-- Data provided follows --
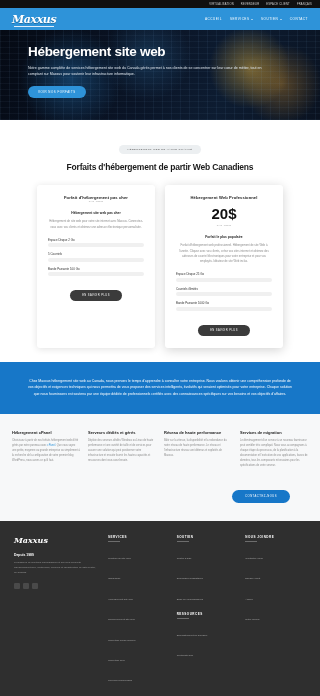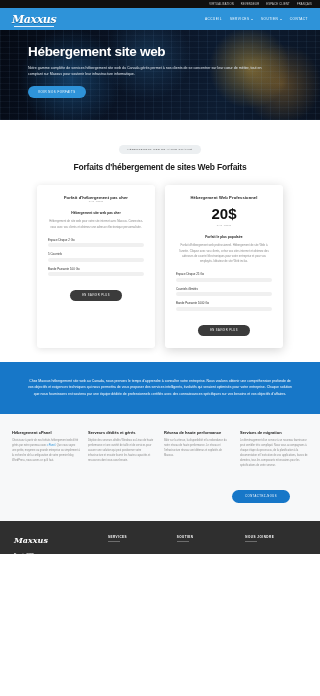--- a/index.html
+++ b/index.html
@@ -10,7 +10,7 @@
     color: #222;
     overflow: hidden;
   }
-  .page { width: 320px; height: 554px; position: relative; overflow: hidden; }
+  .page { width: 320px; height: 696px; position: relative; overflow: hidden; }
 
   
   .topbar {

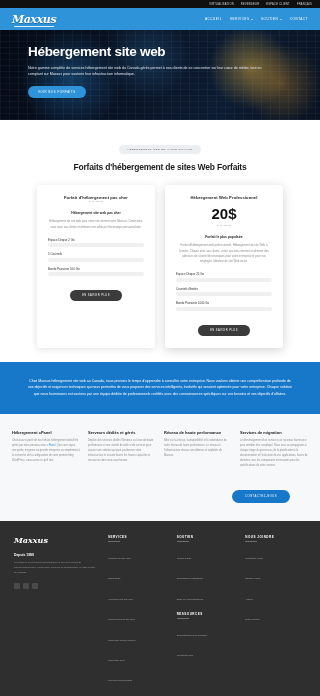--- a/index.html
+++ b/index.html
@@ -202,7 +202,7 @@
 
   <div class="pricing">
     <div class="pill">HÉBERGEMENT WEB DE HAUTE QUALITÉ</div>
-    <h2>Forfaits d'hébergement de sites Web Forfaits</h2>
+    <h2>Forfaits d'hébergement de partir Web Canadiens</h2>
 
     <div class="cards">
-- Data provided concluded --
◆ Work to be completed
From the line that contains "-10,7 +10,7 @@" to the end of the material above, output every line exactly, both ends included, but leave out any pictures.

◆ Result below
@@ -10,7 +10,7 @@
     color: #222;
     overflow: hidden;
   }
-  .page { width: 320px; height: 554px; position: relative; overflow: hidden; }
+  .page { width: 320px; height: 696px; position: relative; overflow: hidden; }
 
   
   .topbar {

--- a/index.html
+++ b/index.html
@@ -202,7 +202,7 @@
 
   <div class="pricing">
     <div class="pill">HÉBERGEMENT WEB DE HAUTE QUALITÉ</div>
-    <h2>Forfaits d'hébergement de sites Web Forfaits</h2>
+    <h2>Forfaits d'hébergement de partir Web Canadiens</h2>
 
     <div class="cards">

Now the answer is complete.